Dysfonctionnements majeurs des sites de Steam : un risque pour vos données

Mise à jour du 26/12 à 14h30 : A défaut d'une communication officielle, Gamespot a visiblement obtenu un retour d'un porte-parole de chez VALVe. Ce dernier mentionne que le service Steam était de retour dans un état pleinement fonctionnel. Il précise que « suite à un changement de configuration plus tôt dans la journée, un problème de cache a permis à quelques utilisateurs de voir de manière aléatoires des pages destinées à d'autres utilisateurs durant une période de moins d'une heure ». VALVe penserait qu'aucune action non autorisée n'aurait pu être réalisée sur les comptes de ses utilisateurs. Aucune action, telle que de changer son mot de passe, n'est actuellement recommandée.

Reste à voir si VALVe se contentera de ce seul discours, minimisant la portée de l'incident, notamment sur le nombre de personnes concernées.

« Steam is back up and running without any known issues, » a Valve spokesperson told GameSpot. « As a result of a configuration change earlier today, a caching issue allowed some users to randomly see pages generated for other users for a period of less than an hour. This issue has since been resolved. We believe no unauthorized actions were allowed on accounts beyond the viewing of cached page information and no additional action is required by users. »

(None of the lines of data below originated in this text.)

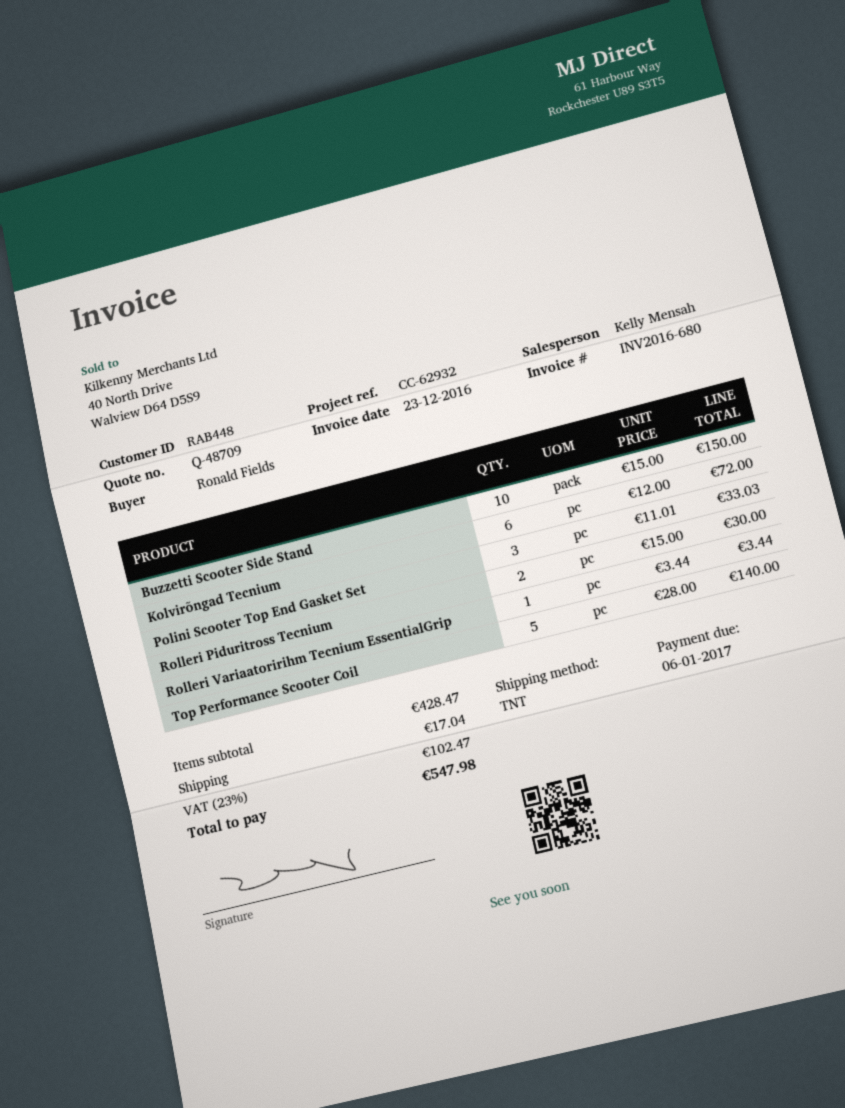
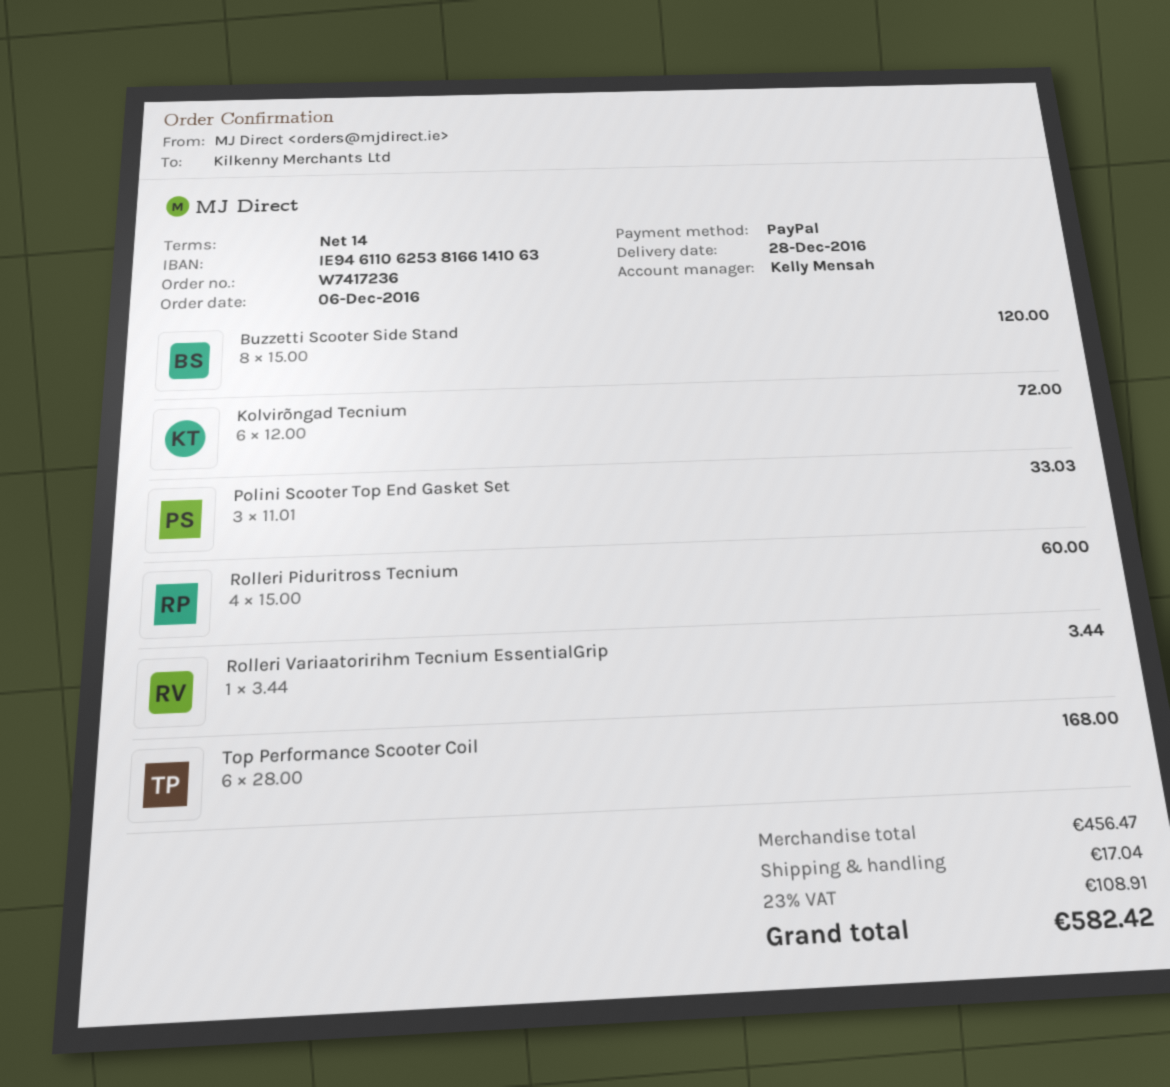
Buzzetti Scooter Side Stand: 10 x 15.00 = 150.00 -> 8 x 15.00 = 120.00
Rolleri Piduritross Tecnium: 2 x 15.00 = 30.00 -> 4 x 15.00 = 60.00
Top Performance Scooter Coil: 5 x 28.00 = 140.00 -> 6 x 28.00 = 168.00
subtotal: 428.47 -> 456.47
tax: 23% = 102.47 -> 23% = 108.91
total: 547.98 -> 582.42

Mise à jour du 26/12 à 00h20 : Le problème de cache semble être résolu, comme le constate aussi Steam DB (non affilié à VALVe). Reste maintenant à attendre le communiqué de VALVe, qui comme à son habitude, a montré son incapacité à gérer correctement les crises : absence de communication officielle et mise en danger de ses clients avec un défaut laissé actif plusieurs heures au lieu de prendre les mesures radicales qui s'imposent dans ce genre de situation. C'est à dire la fermeture temporaire des sites.

News initiale

La plateforme Steam rencontre actuellement des dysfonctionnements majeurs entraînant l'affichage de données appartenant à d'autres utilisateurs. VALVe ne semble pour le moment pas avoir pris de mesures pour informer ou stopper ces problèmes.

Si beaucoup de joueurs pensent que la plateforme a été hackée, ce que l'on observe ressemble pour le moment plutôt à un défaut de configuration des serveurs de caches. En conservant sur une durée définie les données statiques (images, fichiers de styles, ...), ces serveurs permettent de diminuer notablement les ressources nécessaires sur les serveurs traitant et générant les pages contenant les informations des clients authentifiés (et donc ne pouvant être mises en cache).

Ces serveurs de caches ne doivent en aucun cas retenir les pages spécifiques des clients et leurs cookies. Or, c'est actuellement ce qui se produit. C'est pour cela que vous tombez sur des pages personnelles d'autres joueurs. Ainsi, toutes les pages que vous visitez sont susceptibles d'être envoyées à leur tour à d'autres joueurs : le détail de vos transactions, votre page de configuration de comptes, les cookies contenant le token de votre session en cours... permettant potentiellement de compromettre n'importe quel compte qui serait connecté.

En attendant une annonce et une correction de ce problème par VALVe, nous ne pouvons que vous conseiller de ne visiter aucune page de votre compte Steam, et de vous déconnecter immédiatement de Steam.

Il est encore trop tôt pour connaître l'impact final qu'aura ces fuites d'informations, mais il est possible que de nombreux comptes seront compromis. Si cela reste à confirmer, des joueurs mentionnent déjà des transferts d'argents non autorisés (probablement via les Steam Wallet).